Ask the DMERC MDs
It seems as if the theme for this past year has been, "All Wheelchairs, All the Time." Over the last several months we've had a new mobility assistive equipment NCD, LCD revisions, the elimination of CMNs, proposals for new HCPCS codes, revisions to new codes, a draft power mobility LCD, an interim final rule and a final rule, and loads of explanatory material about all these events.
The medical directors have used this space as an avenue for education and to provide insight into this process. This month we continue that tradition. Recently, we released articles discussing the documentation for power mobility devices (PMD) and advance determination of medicare coverage (ADMC) requests.
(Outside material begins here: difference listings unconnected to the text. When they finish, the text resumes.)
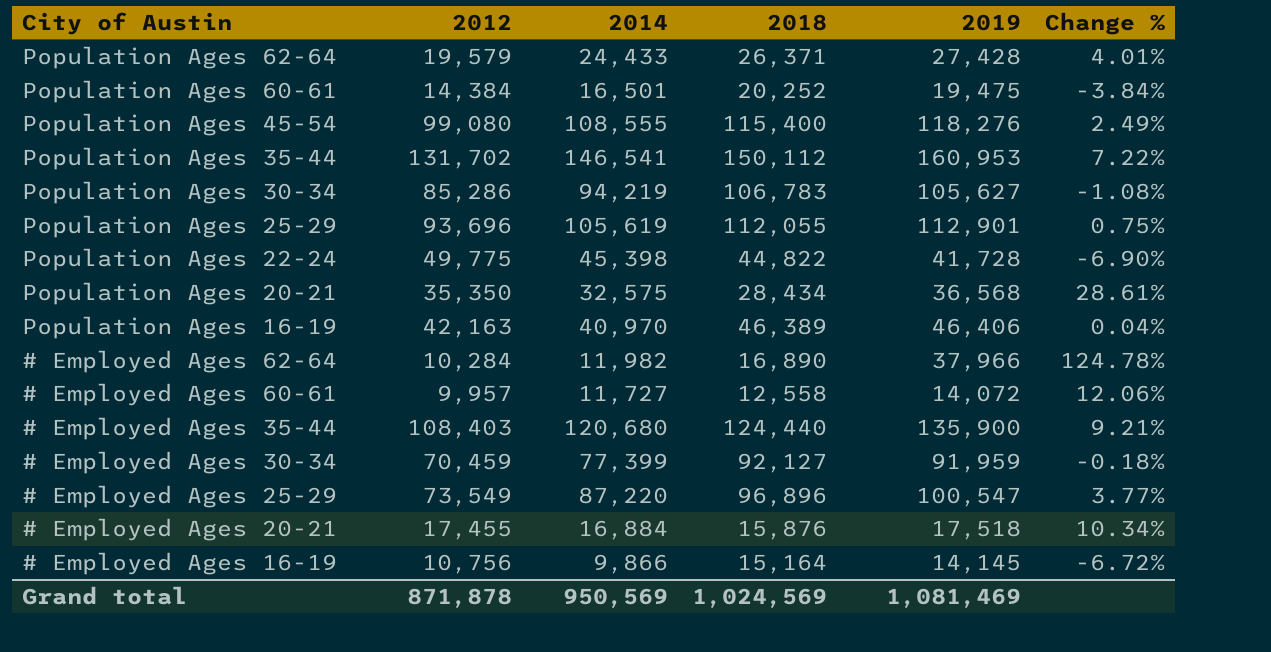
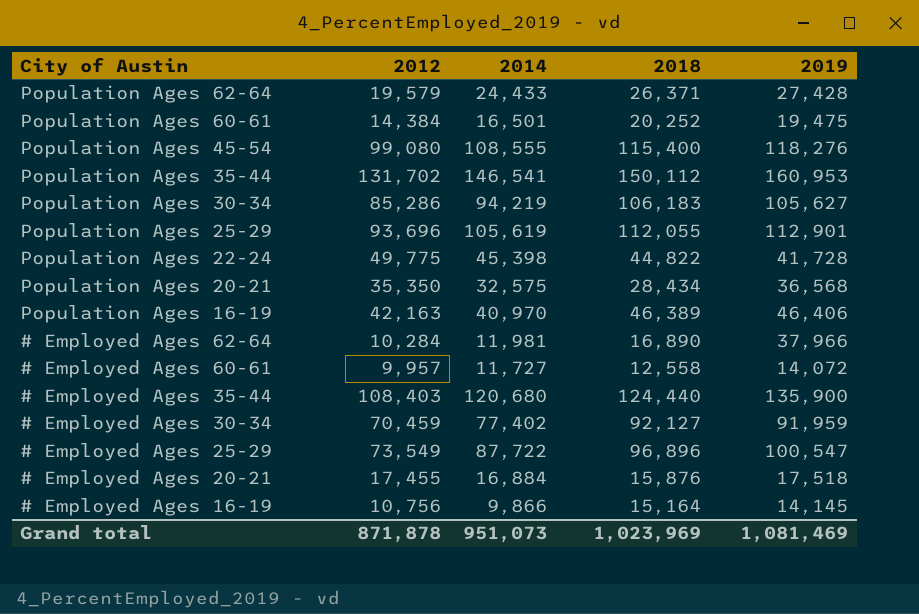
column Change % | formula: ([2019] - [2018]) / [2018] -> none
Population Ages 30-34 | 2018: 106,783 -> 106,183
# Employed Ages 62-64 | 2014: 11,982 -> 11,981
# Employed Ages 30-34 | 2014: 77,399 -> 77,402
# Employed Ages 25-29 | 2014: 87,220 -> 87,722
Grand total | 2014: 950,569 -> 951,073
Grand total | 2018: 1,024,569 -> 1,023,969

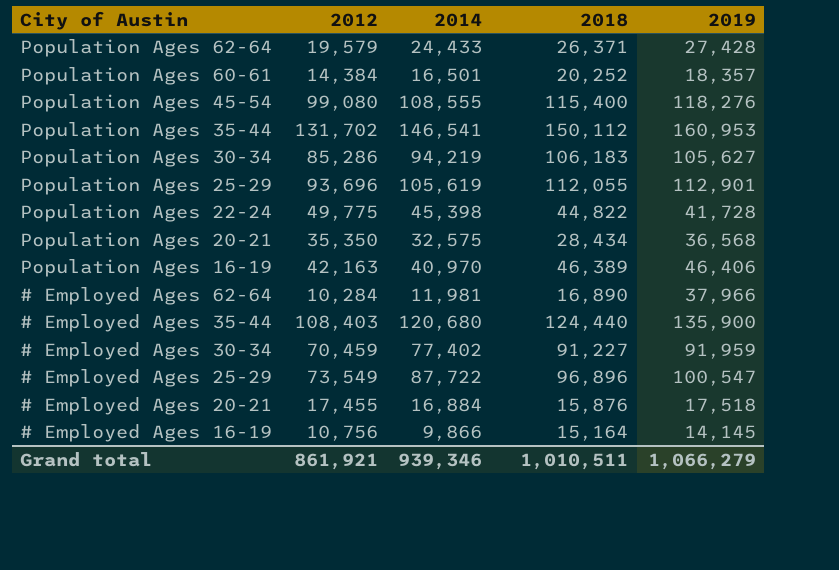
row # Employed Ages 60-61: 9,957 | 11,727 | 12,558 | 14,072 -> none
Population Ages 60-61 | 2019: 19,475 -> 18,357
# Employed Ages 30-34 | 2018: 92,127 -> 91,227
Grand total | 2012: 871,878 -> 861,921
Grand total | 2014: 951,073 -> 939,346
Grand total | 2018: 1,023,969 -> 1,010,511
Grand total | 2019: 1,081,469 -> 1,066,279

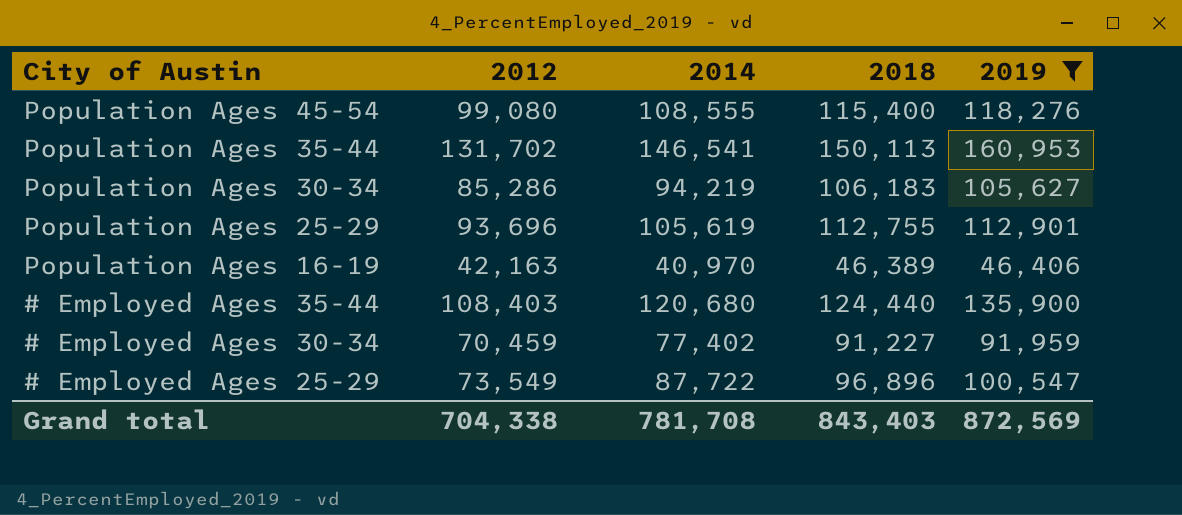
filter: none -> 2019 >= 46,406
Population Ages 35-44 | 2018: 150,112 -> 150,113
Population Ages 25-29 | 2018: 112,055 -> 112,755
Grand total | 2012: 861,921 -> 704,338
Grand total | 2014: 939,346 -> 781,708
Grand total | 2018: 1,010,511 -> 843,403
Grand total | 2019: 1,066,279 -> 872,569

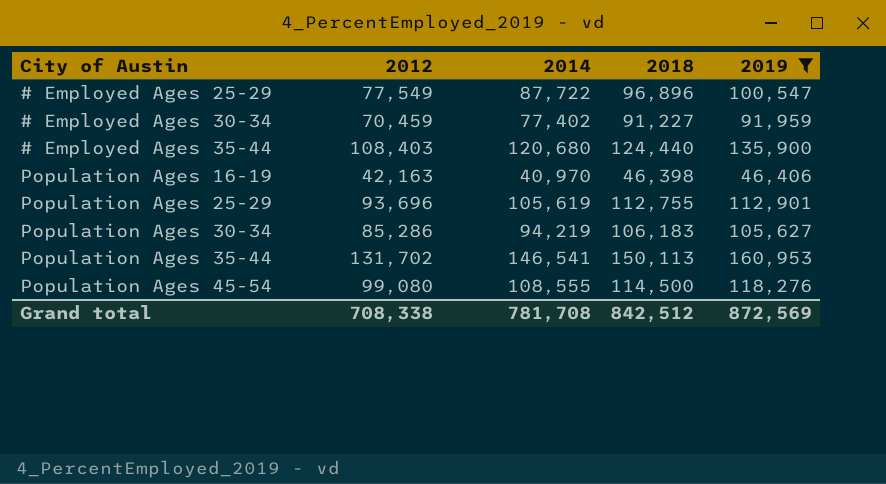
row order: City of Austin descending -> City of Austin ascending
# Employed Ages 25-29 | 2012: 73,549 -> 77,549
Population Ages 16-19 | 2018: 46,389 -> 46,398
Population Ages 45-54 | 2018: 115,400 -> 114,500
Grand total | 2012: 704,338 -> 708,338
Grand total | 2018: 843,403 -> 842,512

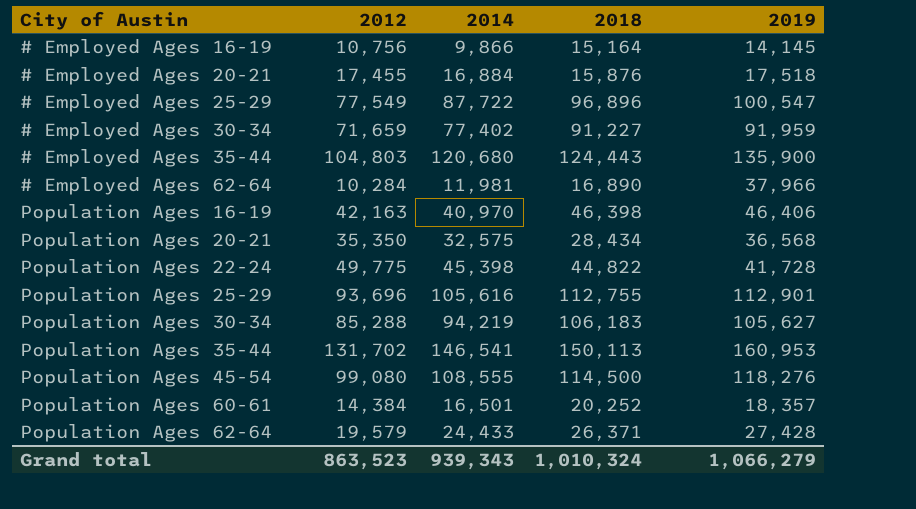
filter: 2019 >= 46,406 -> none
# Employed Ages 30-34 | 2012: 70,459 -> 71,659
# Employed Ages 35-44 | 2012: 108,403 -> 104,803
# Employed Ages 35-44 | 2018: 124,440 -> 124,443
Population Ages 25-29 | 2014: 105,619 -> 105,616
Population Ages 30-34 | 2012: 85,286 -> 85,288
Grand total | 2012: 708,338 -> 863,523
Grand total | 2014: 781,708 -> 939,343
Grand total | 2018: 842,512 -> 1,010,324
Grand total | 2019: 872,569 -> 1,066,279

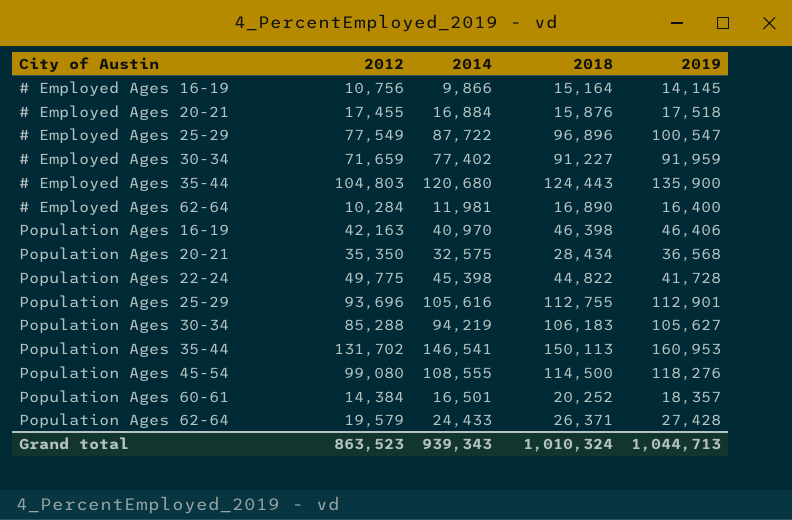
# Employed Ages 62-64 | 2019: 37,966 -> 16,400
Grand total | 2019: 1,066,279 -> 1,044,713

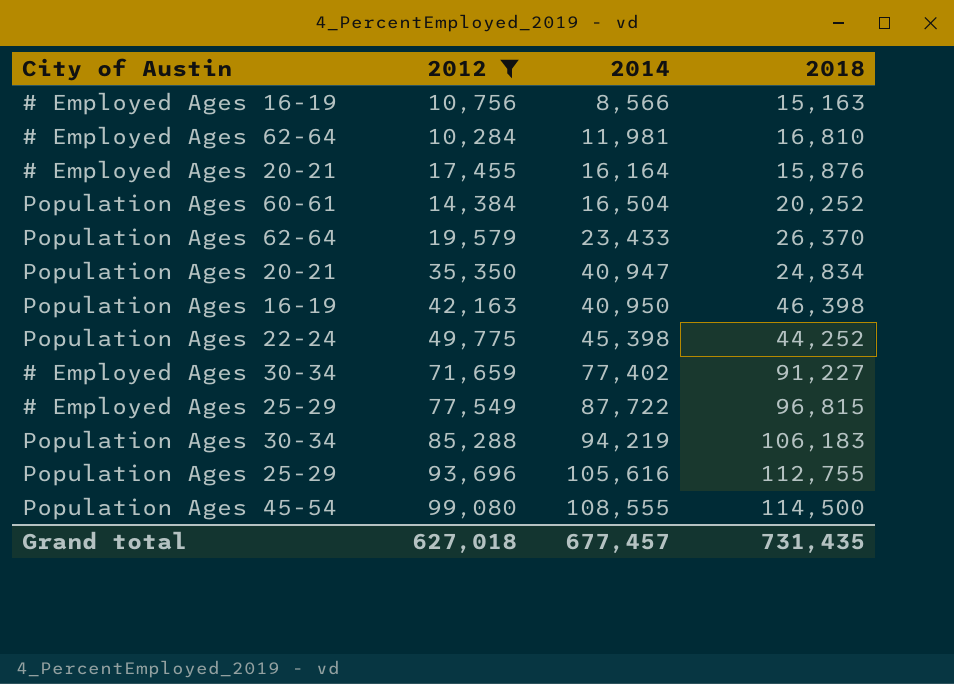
filter: none -> 2012 <= 99,080
row order: City of Austin ascending -> 2014 ascending
column 2019 | position: 5 -> none
# Employed Ages 16-19 | 2014: 9,866 -> 8,566
# Employed Ages 16-19 | 2018: 15,164 -> 15,163
# Employed Ages 62-64 | 2018: 16,890 -> 16,810
# Employed Ages 20-21 | 2014: 16,884 -> 16,164
Population Ages 60-61 | 2014: 16,501 -> 16,504
Population Ages 62-64 | 2014: 24,433 -> 23,433
Population Ages 62-64 | 2018: 26,371 -> 26,370
Population Ages 20-21 | 2014: 32,575 -> 40,947
Population Ages 20-21 | 2018: 28,434 -> 24,834
Population Ages 16-19 | 2014: 40,970 -> 40,950
Population Ages 22-24 | 2018: 44,822 -> 44,252
# Employed Ages 25-29 | 2018: 96,896 -> 96,815
Grand total | 2012: 863,523 -> 627,018
Grand total | 2014: 939,343 -> 677,457
Grand total | 2018: 1,010,324 -> 731,435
Q. What is this article all about?
A. This article discusses updates to power mobility documentation based upon the recently published final rule, including a new 45-day period for the face-to-face exam. It summarizes instructions previously published in the LCDs for power wheelchair (PWC) bases and power operated vehicles (POVs) and policy articles. In addition, it adds some new documentation requirements and provides additional documentation guidance based on claim review experience by the DME PSCs.
Q. The information in the article is different from the policy revisions published in June 2006. Which do I follow?
A. The DME PSCs released revisions of the PWC and POV policies as part of the June 2006 policy update. Those revisions incorporate the new 45-day period. However, they did not include the new documentation requirements described in the article. The information in the article supersedes the policies. This information will be included in a future revision of the medical policies.
Q. How should we document that the order and the face-to-face visit occurred within the required timeframe?
A. In order to document that the order was received by the supplier within 45 days after the date of the face-to-face examination, the supplier must use a date stamp or equivalent on the order when it is received.
Q. Are there other items that we need to document?
A. Yes. Once the supplier has finalized the specific power mobility device that will be provided to the beneficiary, the supplier must prepare a written document (termed a detailed product description) that lists the specific base (HCPCS code and manufacturer name/model) and all options and accessories that will be separately billed. For claims with dates of service on or after Aug. 24, 2006, the supplier must list his charge and the Medicare fee schedule allowance for each separately billed item. If there is no fee schedule allowance, the supplier shall enter "not applicable." The physician must sign and date this detailed product description and the supplier must receive it prior to delivery of the PWC or POV. A date stamp shall be used to document receipt date.
Q. Are there any timeliness requirements besides the 45 days to get the face-to-face and order documentation?
A. For claims with dates of service on or after Aug. 24, 2006, the delivery must be within 120 days following the face-to-face examination.
Q. Are there any exceptions to the 120-day delivery requirement?
A. Yes, for PWCs that go through the ADMC process and receive an affirmative determination, the delivery must be within six months following the determination.
Q. How should the face-to-face exam be documented?
A. Physicians shall document the evaluation in a detailed narrative note in their charts in the format that they use for other entries. The note must clearly indicate that a major reason for the visit was a mobility evaluation.
Q. Can a supplier-created form be used to document the medical need for power mobility equipment?
A. Many suppliers have created forms that they send to physicians and ask them to complete. Even if the physician completes the form and puts it in his/her chart, this is not a substitute for the comprehensive medical record as noted above. We encourage suppliers to help educate physicians on the type of information that is needed to document a patient's mobility needs.
Q. Who else can assist the physician in evaluating the patient?
A. The physician may refer the patient to a licensed/certified medical professional (LCMP) who has experience and training in mobility evaluations to perform part of the face-to-face examination. This person may not be an employee of the supplier or have any financial relationship with the supplier. (Exception: If the supplier is owned by a hospital, an LCMP working in the inpatient or outpatient hospital setting may perform part of the face-to-face examination.)